PROVIDED RECORDS =
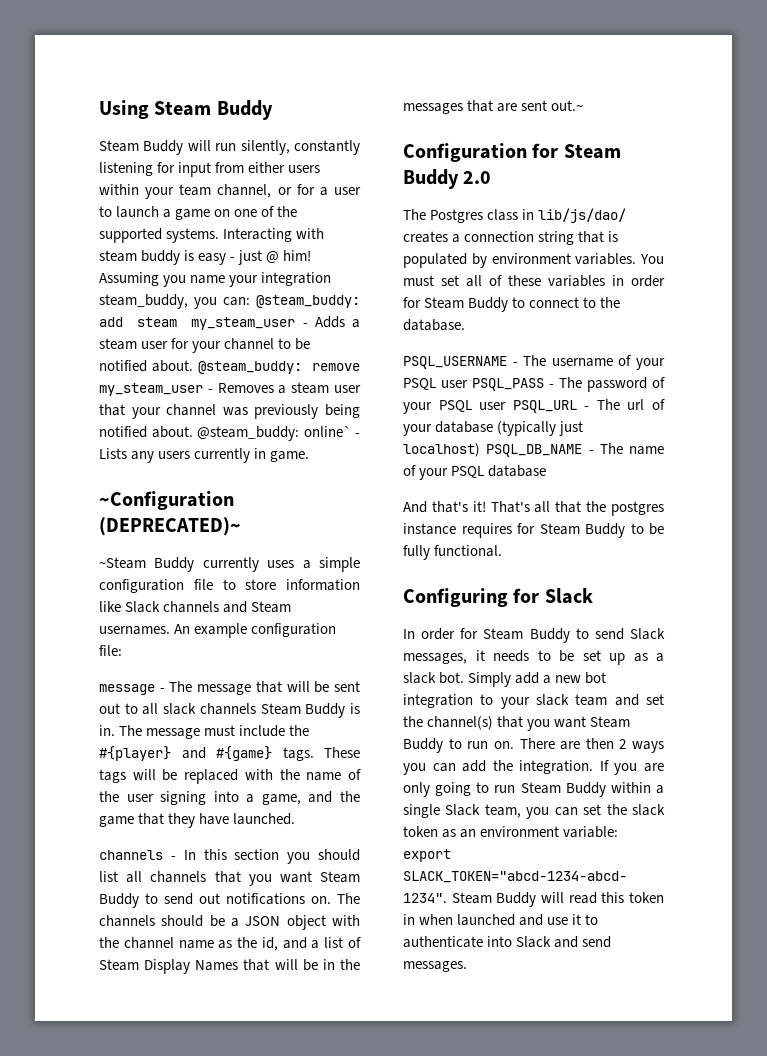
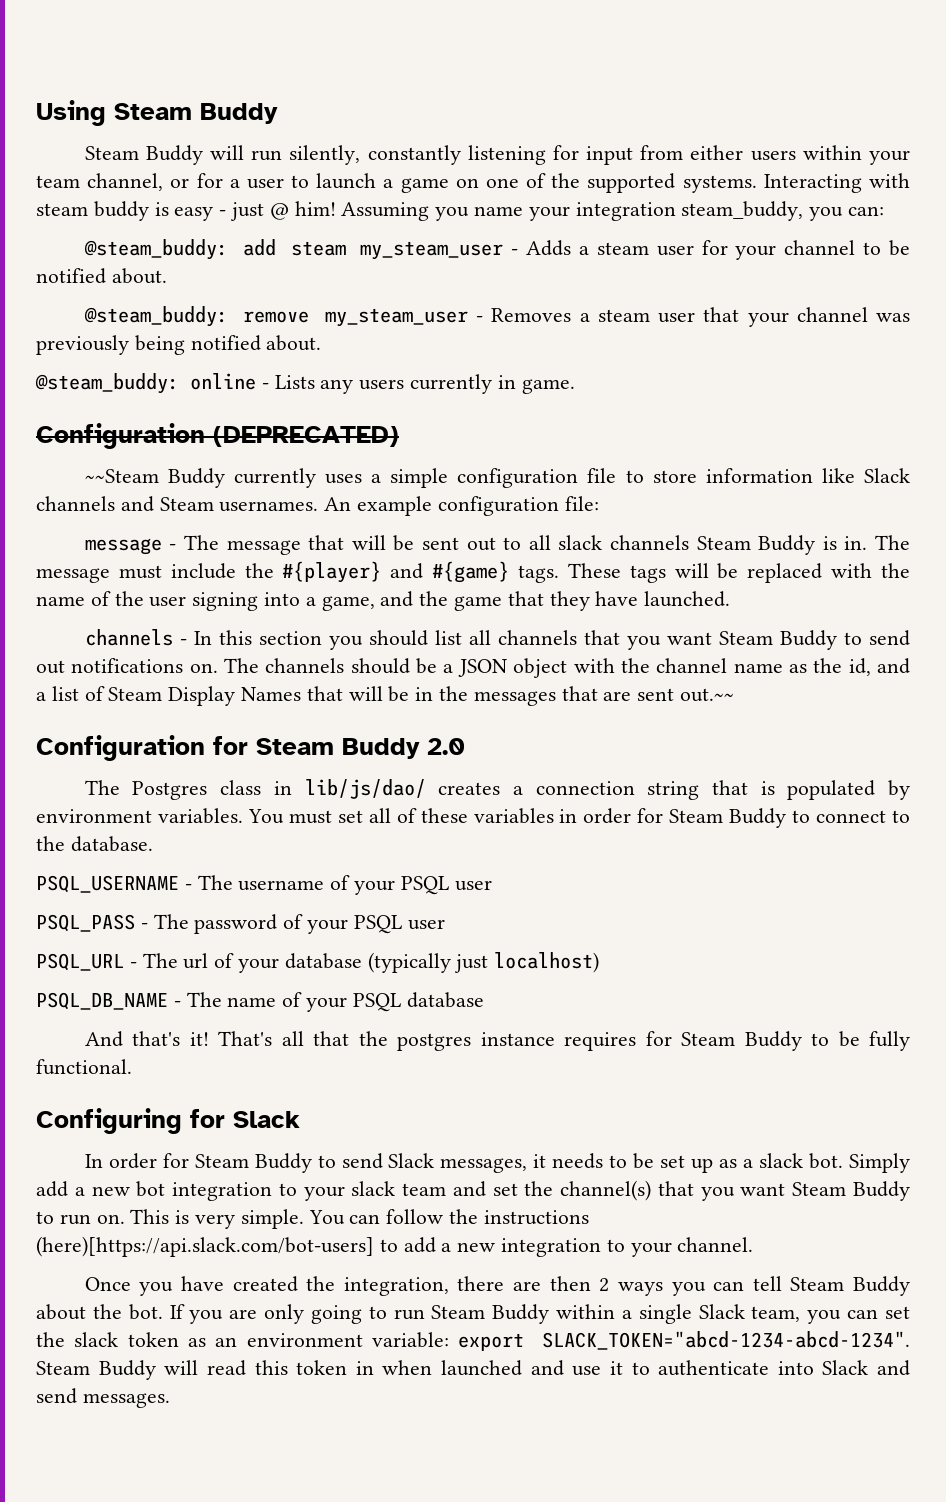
(250, 301) none -> (885, 211) //
(194, 366) none -> (167, 276) //
[197,426,351,441] @steam_buddy: online` -> [35,373,256,394] // @steam_buddy: online
[99,491,234,510] [99,517,241,536] [99,557,146,569] ~Configuration (DEPRECATED)~ // ~Steam -> [36,423,399,449] [84,469,159,483] Configuration (DEPRECATED) // ~~Steam
[551,100,584,111] out.~ -> [680,688,735,702] out.~~
(468, 384) none -> (492, 885) //
(507, 406) none -> (445, 924) //
(480, 450) none -> (600, 962) //
[519,738,555,749] There -> [130,1209,589,1229] [36,1236,754,1257] [84,1276,505,1296] This is very simple. You can follow the instructions (here)[https://api.slack.com/bot-users] to add a new integration to your channel. // Once you have created the integration, there
[462,760,594,774] add the integration. -> [752,1276,911,1296] [36,1304,163,1320] tell Steam Buddy about the bot.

TASK PROMPT =
From the line holding "(480, 450) none -> (600, 962) //" to the last line of the entries above, restate each line exactly; include both ends and omit everything else.

REPLY =
(480, 450) none -> (600, 962) //
[519,738,555,749] There -> [130,1209,589,1229] [36,1236,754,1257] [84,1276,505,1296] This is very simple. You can follow the instructions (here)[https://api.slack.com/bot-users] to add a new integration to your channel. // Once you have created the integration, there
[462,760,594,774] add the integration. -> [752,1276,911,1296] [36,1304,163,1320] tell Steam Buddy about the bot.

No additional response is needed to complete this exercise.